Raz wiedźmie śmierć to pierwszy tom nowej serii Adama Fabera. Jest to moje trzecie spotkanie z tym autorem. Mam za sobą jeden tom Kronik Jaaru oraz serię Krew Ferów. Faber tworzy książki fantastyczne dla trochę młodszej młodzieży, ale podoba mi się ich klimat, dlatego nie wahałam się przed sięgnięciem po Raz wiedźmie śmierć.
Los rodziny Bies został przypieczętowany. Bum! Doszło do morderstwa Maximiliana de Gousse’a, popularnego w kręgach magicznych czarownika. Czy za tę zbrodnię odpowiedzialne są czary babki Agrei, jego byłej żony? A może to inna, przedwieczna moc zbudziła się ze snu i próbuje namieszać w świecie żywych? Co za licho szpieguje nieświadomych niczego członków wiedźmowego rodu?
Saturnin właśnie przygotowuje się do czarodzielnicy, rytuału, który pozwoli mu osiągnąć pełnię mocy i dumnie reprezentować rodzinę. Dragomira, jego siostra, zostaje postawiona przed nie lada wyzwaniem – musi stoczyć bój z własnymi snami, a przy okazji nie dać się spalić na stosie. Rodzeństwo wkracza na drogę odkrycia prawdy o swoich korzeniach i o sobie samych, podejrzliwie zerkając na ojca, matkę, no i babkę, którzy zachowują się bardzo dziwnie, gdy nagle do całego ich grona dołącza zmarła ciotka. Czekajcie, ale dlaczego ona wraca z tych zaświatów?

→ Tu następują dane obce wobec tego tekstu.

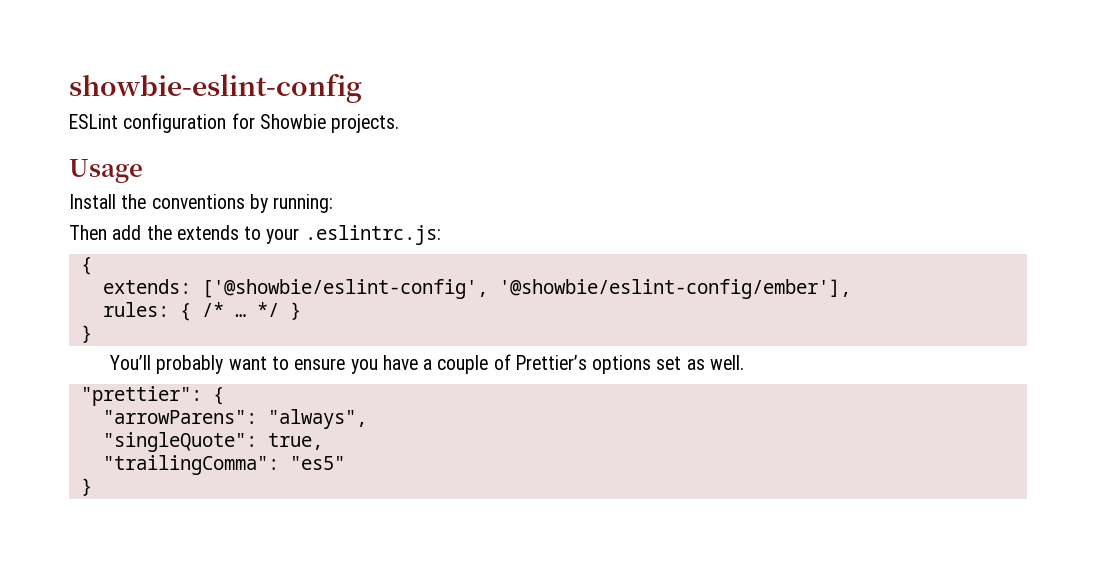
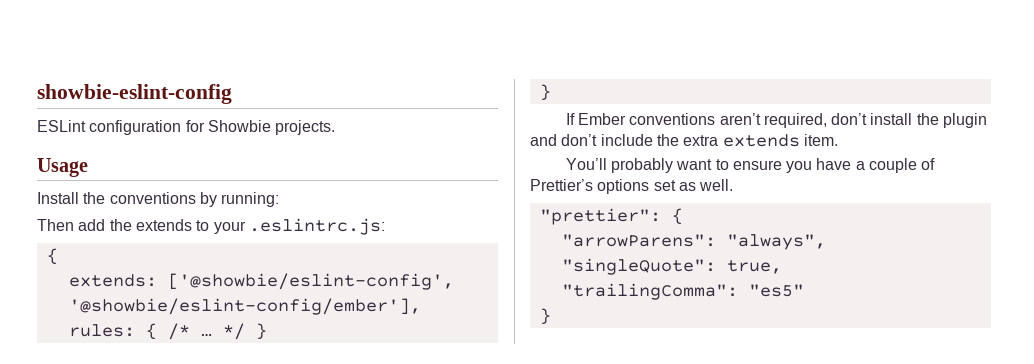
+ If Ember conventions aren’t required, don’t install the plugin and don’t include the extra extends item.

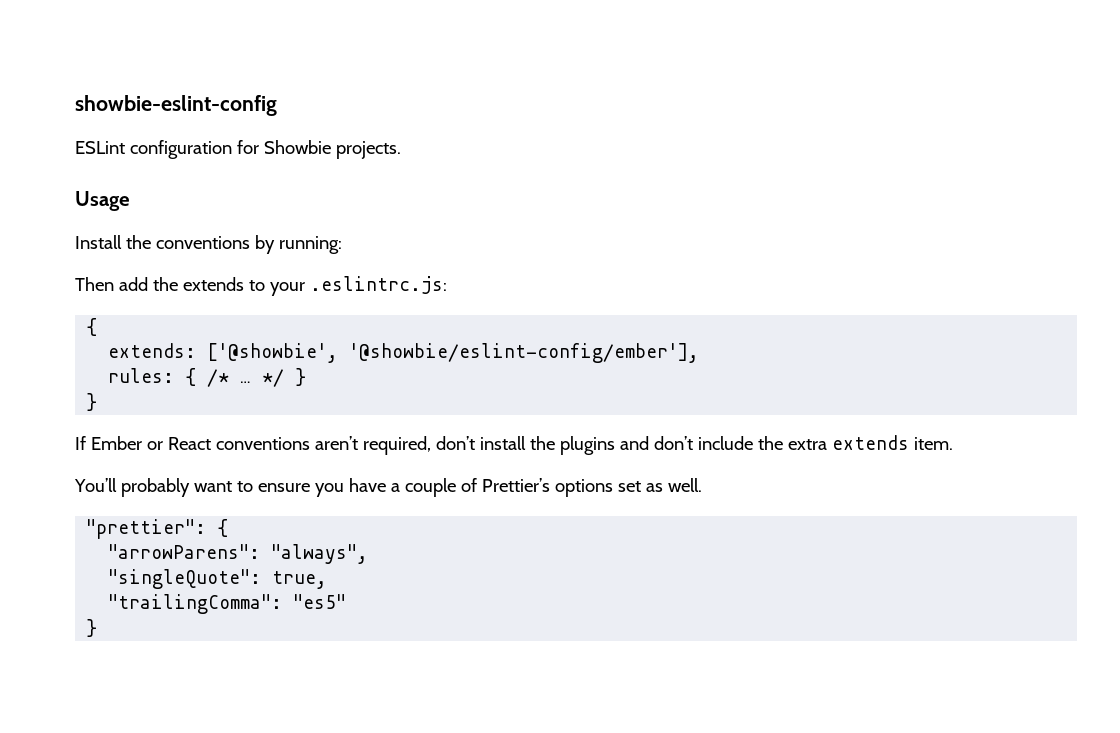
- extends: ['@showbie/eslint-config', '@showbie/eslint-config/ember'],
+ extends: ['@showbie', '@showbie/eslint-config/ember'],
- If Ember conventions aren’t required, don’t install the plugin and don’t include the extra extends item.
+ If Ember or React conventions aren’t required, don’t install the plugins and don’t include the extra extends item.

Ta książka jest naprawdę pięknie wydana. W twardej oprawie i minimalistycznymi rysunkami w środku cieszy oko. Akcja książki dzieje się w Polsce (w Krakowie). Opowiada ona o tajemniczej rodzinie, która posiada magiczne moce. Cała historia jest pełna magii – zaklęcia, rytuały, portale. Dla każdego coś się tutaj znajdzie. Faber skupia się na okultyzmie. Mnogość wątków może sprawić, że czytelnik po prostu w którymś momencie się zgubi. Niestety, autor ma tendencję do ucinania wątków i dopiero za kilkanaście stron nagle sobie o nich przypomina (albo i nie). Podobało mi się tutaj to, że Raz wiedźmie śmierć to połączenie kryminału z fantastyką oraz powieścią młodzieżową. Fajnie to razem współgra i tworzy napięcie.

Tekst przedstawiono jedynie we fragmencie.